The major challenges facing Tesco’s new CEO, Dave Lewis.
Chris Middleton and Stuart Lauchlan present a strategic analysis of a declining force in UK retail: Tesco. Despite the gloom, the opportunities for mixing ‘bricks and clicks’ remain massive if Tesco can better differentiate itself in store. But the supermarket giant is in tough times, as its new CEO grapples with scandal and slashed profits.
UPDATED NOVEMBER 2014
While the knives may be out for Tesco as it experiences financial scandal and its worst performance in 20 years, a dose of realism is essential. With 1,346 stores in the UK and a European footprint of 1,507, Tesco remains a colossus of mass-market retail. Tesco is also the UK’s largest online merchant, with 1.6 million registered customers. The company generates sales of £2.5 billion annually from its online presence alone.

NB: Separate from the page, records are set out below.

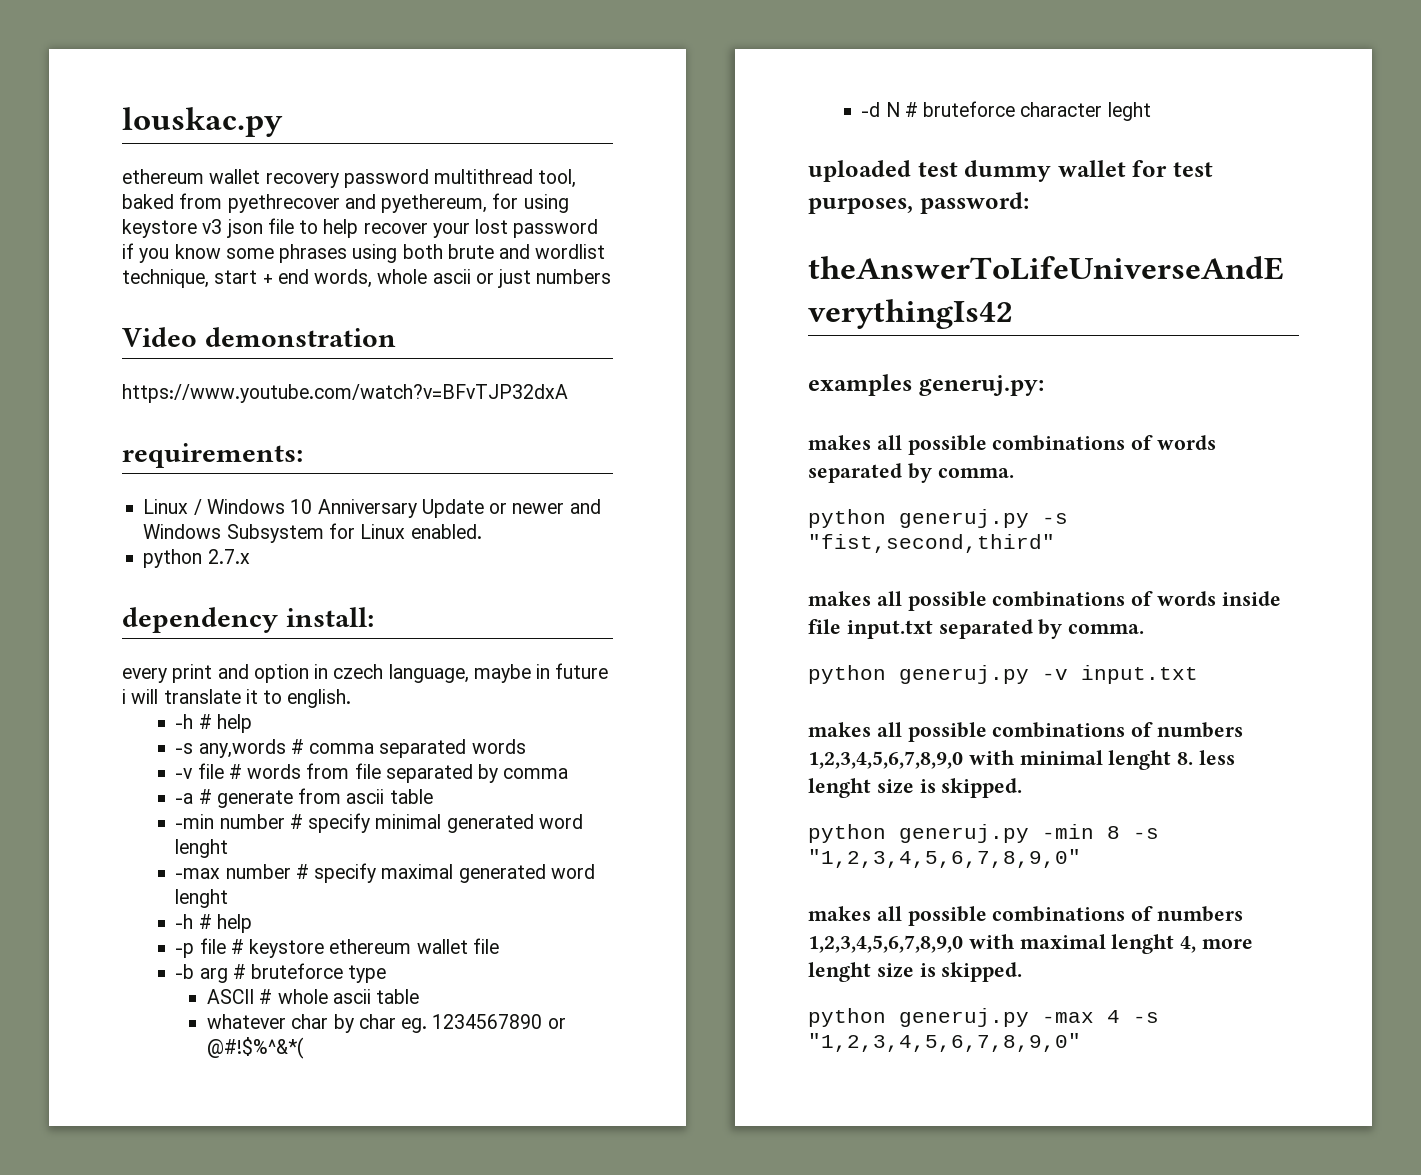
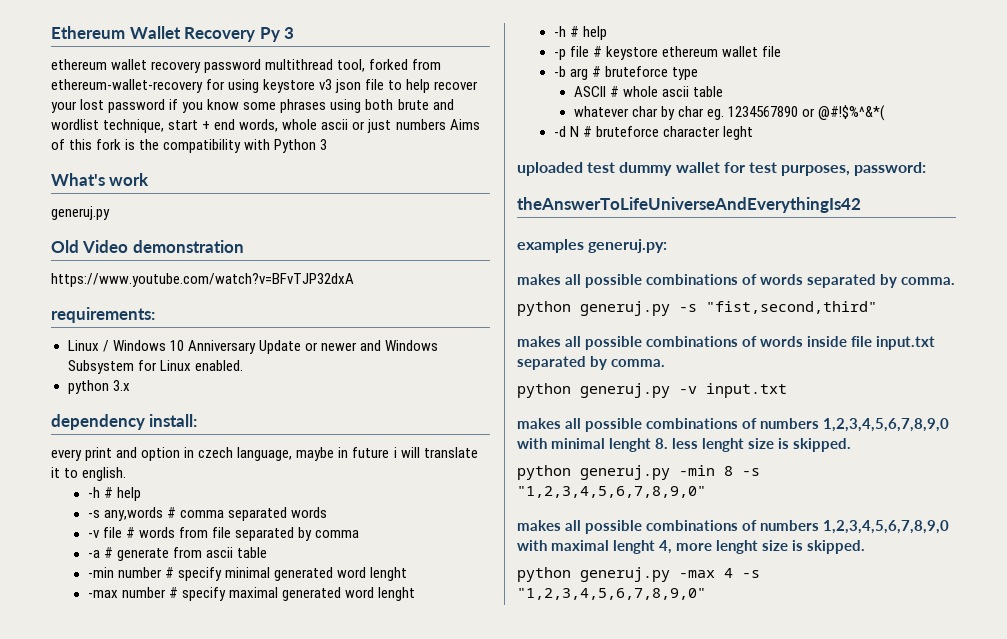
- louskac.py
+ Ethereum Wallet Recovery Py 3
- ethereum wallet recovery password multithread tool, baked from pyethrecover and pyethereum, for using keystore v3 json file to help recover your lost password if you know some phrases using both brute and wordlist technique, start + end words, whole ascii or just numbers
- Video demonstration
+ ethereum wallet recovery password multithread tool, forked from ethereum-wallet-recovery for using keystore v3 json file to help recover your lost password if you know some phrases using both brute and wordlist technique, start + end words, whole ascii or just numbers Aims of this fork is the compatibility with Python 3
+ What's work
+ generuj.py
+ Old Video demonstration
- python 2.7.x
+ python 3.x

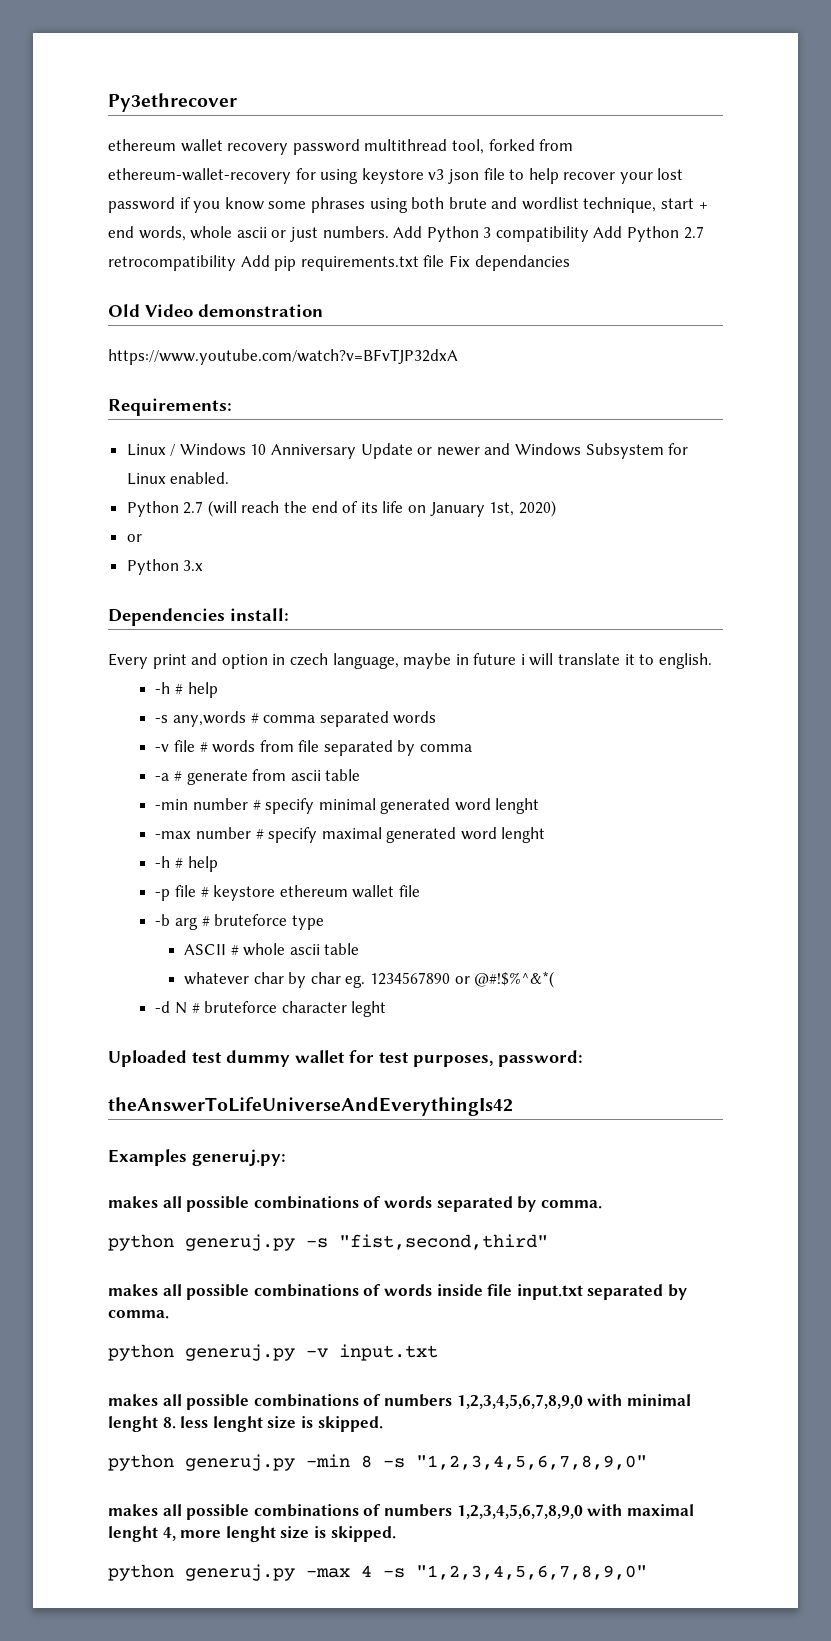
- Ethereum Wallet Recovery Py 3
+ Py3ethrecover
- ethereum wallet recovery password multithread tool, forked from ethereum-wallet-recovery for using keystore v3 json file to help recover your lost password if you know some phrases using both brute and wordlist technique, start + end words, whole ascii or just numbers Aims of this fork is the compatibility with Python 3
- What's work
- generuj.py
+ ethereum wallet recovery password multithread tool, forked from ethereum-wallet-recovery for using keystore v3 json file to help recover your lost password if you know some phrases using both brute and wordlist technique, start + end words, whole ascii or just numbers. Add Python 3 compatibility Add Python 2.7 retrocompatibility Add pip requirements.txt file Fix dependancies
- requirements:
+ Requirements:
- python 3.x
+ Python 2.7 (will reach the end of its life on January 1st, 2020)
+ or
+ Python 3.x
- dependency install:
+ Dependencies install:
- every print and option in czech language, maybe in future i will translate it to english.
+ Every print and option in czech language, maybe in future i will translate it to english.
- uploaded test dummy wallet for test purposes, password:
+ Uploaded test dummy wallet for test purposes, password:
- examples generuj.py:
+ Examples generuj.py:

In recent years, Tesco has launched its smaller Metro and Express stores to keep pace with consumer demand for more flexible shopping in urban centres. But Tesco knows better than most that the UK high street is undergoing a more profound change than that, with increased competition from discount retailers and digital channels, leaving some middle-market brands struggling to differentiate themselves.
The days of being ‘all things to all people’ are over – and not just for Tesco.
As the Strategist explored in Neil Gibb’s Spring 2014 report, ’Subsitute!’, the poorly differentiated middle of the high street retail space is being pulled apart by polar forces.
At one pole are speed, convenience, low cost, and/or responsiveness to customer demands, as represented by Aldi, Lidl, Poundland, and, in a different sector, by ‘fast fashion’ stores such as Zara, Bershka, and Pull and Bear (all owned by Inditex). At the other pole are depth, exclusivity, refinement, focus, and ‘aficionado’ experiences, represented in the supermarket space by Waitrose and M&S food halls, for example.
The ‘collapse of the middle’ is one reason that Tesco has faced declining profits and market share in its bricks-and-mortar business. In August 2014, Tesco slashed its annual profit forecast by £400 million to £2.4 billion. This reflected a year of steady decline. It also announced that it expected trading profit for the six months to 23 August to be in the region of £1.1 billion.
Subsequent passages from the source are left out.